The DDR, like all major nuclear processes such as DNA
replication and transcription, operates in the context of the chromatin fiber [5,6]. Chromatin
is made up of nucleosomes, repetitive units of 146bp of DNA tightly wrapped
around an octameric core of histone proteins (H2A, H2B, H3 and H4). Nucleosomes
are further packaged into higher order structures by the action of
architectural chromatin proteins such as histone H1 and heterochromatin protein
HP1. Based on cytological criteria, chromatin is classified into euchromatin,
which is loosely packed and generally
transcriptionally active, and into heterochromatin, which is more compacted and
generally represents a transcriptionally repressive environment. Nucleosomal
histones are modified by complex patterns of post-translational modifications
(PTM) such as acetylation, methylation and ubiquitination which appear to
dictate the dynamic recruitment of non-histone proteins to chromatin and
regulate its function [7]. Furthermore, chromatin structure and function is
also determined by the methylation status of DNA itself and by a large number
of ATP-dependent remodeling factors. Both the level of chromatin compaction,
and hence the accessibility of DNA, and the recruitment of chromatin-associated
factors determine the outcome of transcription, DNA replication and DNA damage
repair. All these modifications to chromatin structure, and thus its
informational content, are inherited through several cycles of cell division
and as such represent an epigenetic memory [8].
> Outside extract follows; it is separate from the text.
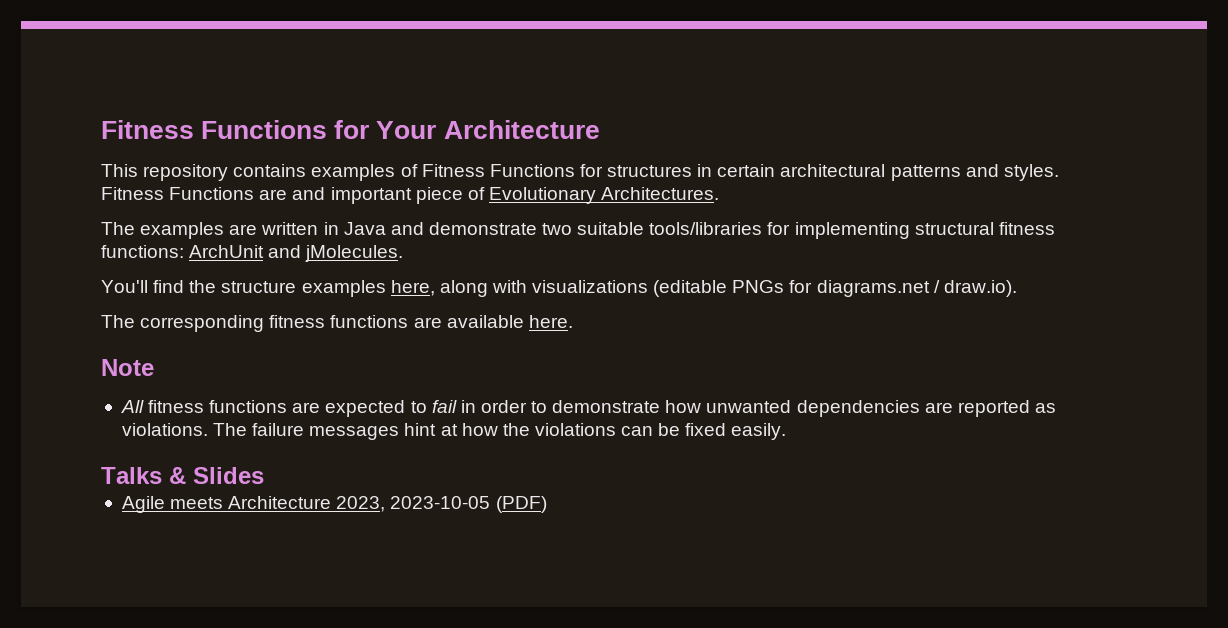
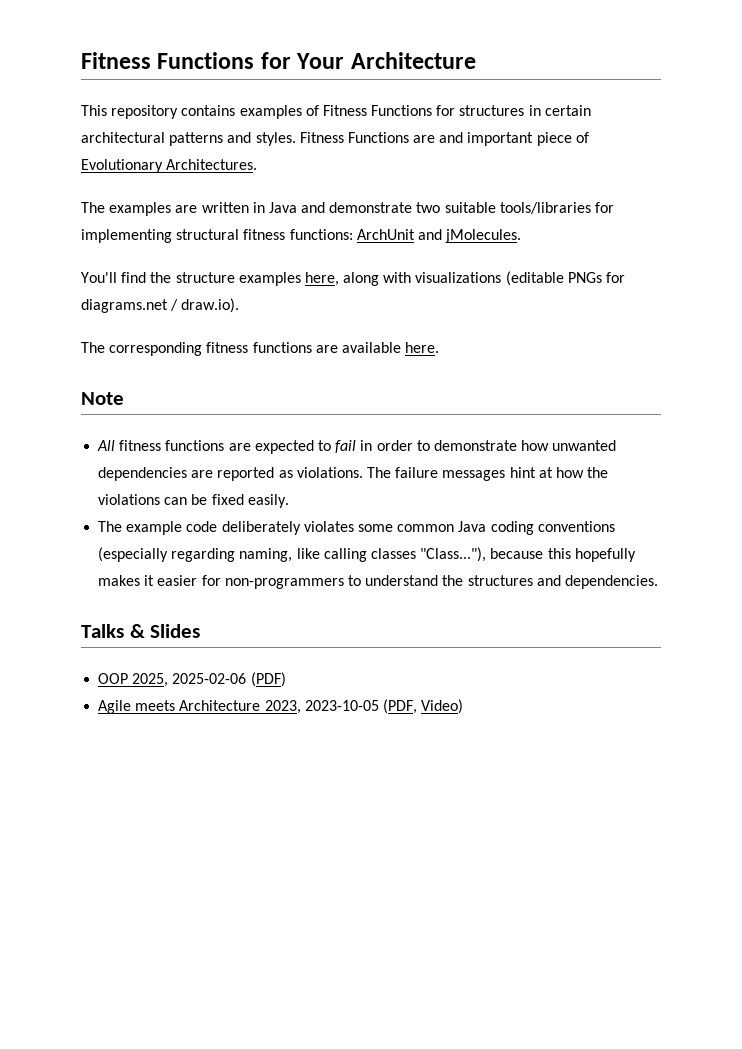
+ The example code deliberately violates some common Java coding conventions (especially regarding naming, like calling classes "Class..."), because this hopefully makes it easier for non-programmers to understand the structures and dependencies.
+ OOP 2025, 2025-02-06 (PDF)
- Agile meets Architecture 2023, 2023-10-05 (PDF)
+ Agile meets Architecture 2023, 2023-10-05 (PDF, Video)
Chromatin defects in aging
Chromatin defects are associated with aging. The first
hints pointing to a possible link between chromatin maintenance and aging came
from studies in the yeast S. cerevesiae, where the NADH-dependent Sir2
histone deacetylase Sir2 was found to be important for establishing
heterochromatin at telomeres, at ribosomal DNA (rDNA), and at HMR and HMR loci,
which encode factors needed for yeast mating type switching [9-14]. Upon
prolonged growth, equated to aging in yeast, repetitive rDNA tends to
hyper-recombine and form extrachromosomal rDNA circles (ERC), indicative of
increased chromatin fragility [15]. Formation
of heterochromatin at rDNA sites by overexpression of Sir2 reduces this
hyper-recombination and prolongs lifespan, suggesting a contribution of
chromatin structure to aging [16]. Further
experiments in worms and flies demonstrated a similar role in lifespan
extension for Sirt1, the closest orthologue of yeast Sir2 in these organisms [17,18]. Nevertheless,
the role of Sirt1 in increased longevity in higher eukaryotes might not just
involve heterochromatin maintenance, since in this case the molecular mechanism
does not seem to involve ERC stabilization [19].
Furthermore, the analysis is complicated by the fact that in mammals SIRT1
deacetylates a wide variety of non-histone, aging-related transcription factors
such as p53, HSF1 and members of the FOXO transcription factors family [20-22].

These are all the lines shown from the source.